___ Data listing ___
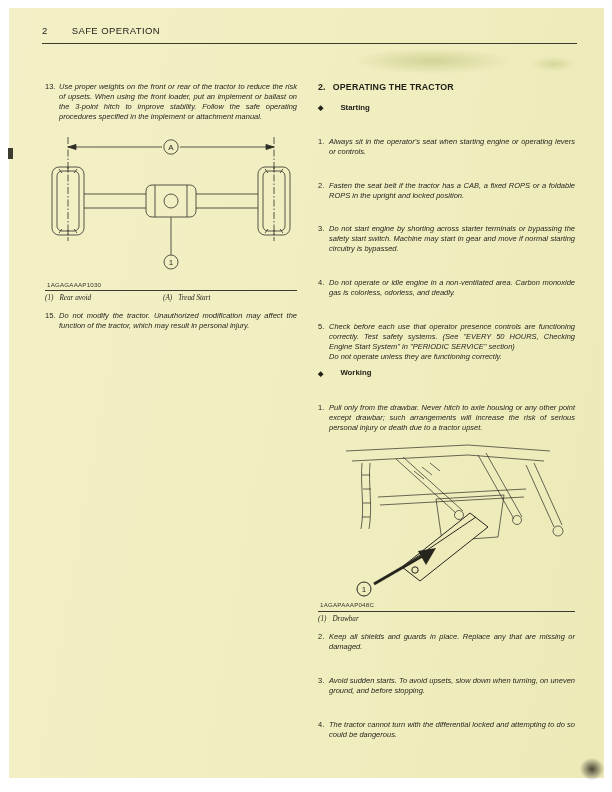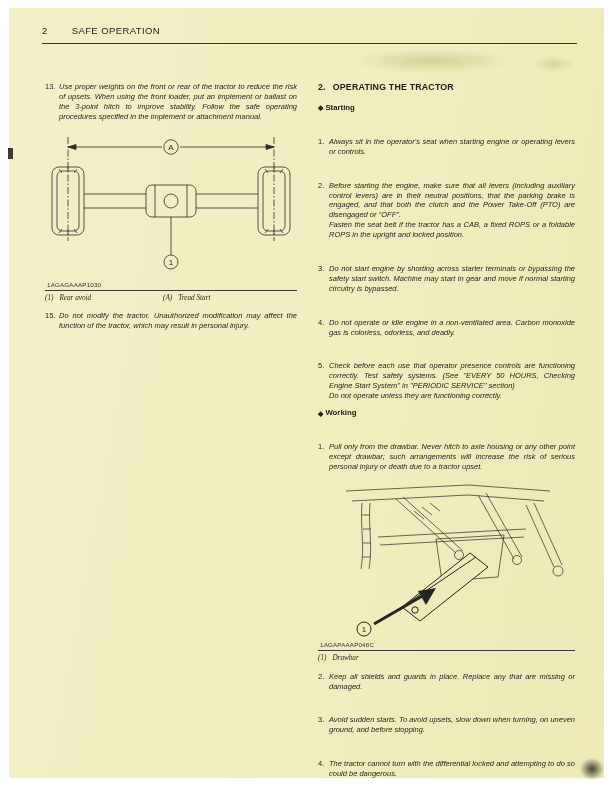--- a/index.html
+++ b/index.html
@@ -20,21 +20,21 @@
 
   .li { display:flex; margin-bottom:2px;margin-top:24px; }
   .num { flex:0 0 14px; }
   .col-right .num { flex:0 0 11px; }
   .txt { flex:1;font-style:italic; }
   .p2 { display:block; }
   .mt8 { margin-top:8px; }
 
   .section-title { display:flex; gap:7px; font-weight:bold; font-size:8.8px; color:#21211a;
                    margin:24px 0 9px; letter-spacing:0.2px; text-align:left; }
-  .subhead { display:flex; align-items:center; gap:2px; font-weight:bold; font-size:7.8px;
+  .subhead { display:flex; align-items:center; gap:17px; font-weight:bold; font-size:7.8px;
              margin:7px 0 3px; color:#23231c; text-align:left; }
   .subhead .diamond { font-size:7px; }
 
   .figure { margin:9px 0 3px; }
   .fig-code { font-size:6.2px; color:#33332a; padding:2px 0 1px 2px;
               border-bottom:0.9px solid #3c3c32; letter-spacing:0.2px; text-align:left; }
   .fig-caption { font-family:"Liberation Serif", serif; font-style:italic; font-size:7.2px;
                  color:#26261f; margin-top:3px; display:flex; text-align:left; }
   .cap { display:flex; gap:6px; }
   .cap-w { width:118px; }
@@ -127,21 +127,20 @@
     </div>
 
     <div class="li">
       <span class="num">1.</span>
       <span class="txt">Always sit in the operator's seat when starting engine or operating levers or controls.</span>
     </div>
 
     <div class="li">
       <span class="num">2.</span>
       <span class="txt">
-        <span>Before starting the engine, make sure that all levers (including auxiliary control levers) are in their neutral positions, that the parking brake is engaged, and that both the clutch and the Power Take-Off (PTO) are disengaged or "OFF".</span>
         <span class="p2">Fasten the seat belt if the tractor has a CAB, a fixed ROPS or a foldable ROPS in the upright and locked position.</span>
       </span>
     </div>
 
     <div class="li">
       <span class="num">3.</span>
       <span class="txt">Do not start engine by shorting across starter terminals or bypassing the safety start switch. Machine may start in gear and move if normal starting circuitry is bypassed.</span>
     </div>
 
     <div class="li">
___
What you are asked to do: Please write every line above out exactly as given, except for any pictures.

Answer space:
--- a/index.html
+++ b/index.html
@@ -20,21 +20,21 @@
 
   .li { display:flex; margin-bottom:2px;margin-top:24px; }
   .num { flex:0 0 14px; }
   .col-right .num { flex:0 0 11px; }
   .txt { flex:1;font-style:italic; }
   .p2 { display:block; }
   .mt8 { margin-top:8px; }
 
   .section-title { display:flex; gap:7px; font-weight:bold; font-size:8.8px; color:#21211a;
                    margin:24px 0 9px; letter-spacing:0.2px; text-align:left; }
-  .subhead { display:flex; align-items:center; gap:2px; font-weight:bold; font-size:7.8px;
+  .subhead { display:flex; align-items:center; gap:17px; font-weight:bold; font-size:7.8px;
              margin:7px 0 3px; color:#23231c; text-align:left; }
   .subhead .diamond { font-size:7px; }
 
   .figure { margin:9px 0 3px; }
   .fig-code { font-size:6.2px; color:#33332a; padding:2px 0 1px 2px;
               border-bottom:0.9px solid #3c3c32; letter-spacing:0.2px; text-align:left; }
   .fig-caption { font-family:"Liberation Serif", serif; font-style:italic; font-size:7.2px;
                  color:#26261f; margin-top:3px; display:flex; text-align:left; }
   .cap { display:flex; gap:6px; }
   .cap-w { width:118px; }
@@ -127,21 +127,20 @@
     </div>
 
     <div class="li">
       <span class="num">1.</span>
       <span class="txt">Always sit in the operator's seat when starting engine or operating levers or controls.</span>
     </div>
 
     <div class="li">
       <span class="num">2.</span>
       <span class="txt">
-        <span>Before starting the engine, make sure that all levers (including auxiliary control levers) are in their neutral positions, that the parking brake is engaged, and that both the clutch and the Power Take-Off (PTO) are disengaged or "OFF".</span>
         <span class="p2">Fasten the seat belt if the tractor has a CAB, a fixed ROPS or a foldable ROPS in the upright and locked position.</span>
       </span>
     </div>
 
     <div class="li">
       <span class="num">3.</span>
       <span class="txt">Do not start engine by shorting across starter terminals or bypassing the safety start switch. Machine may start in gear and move if normal starting circuitry is bypassed.</span>
     </div>
 
     <div class="li">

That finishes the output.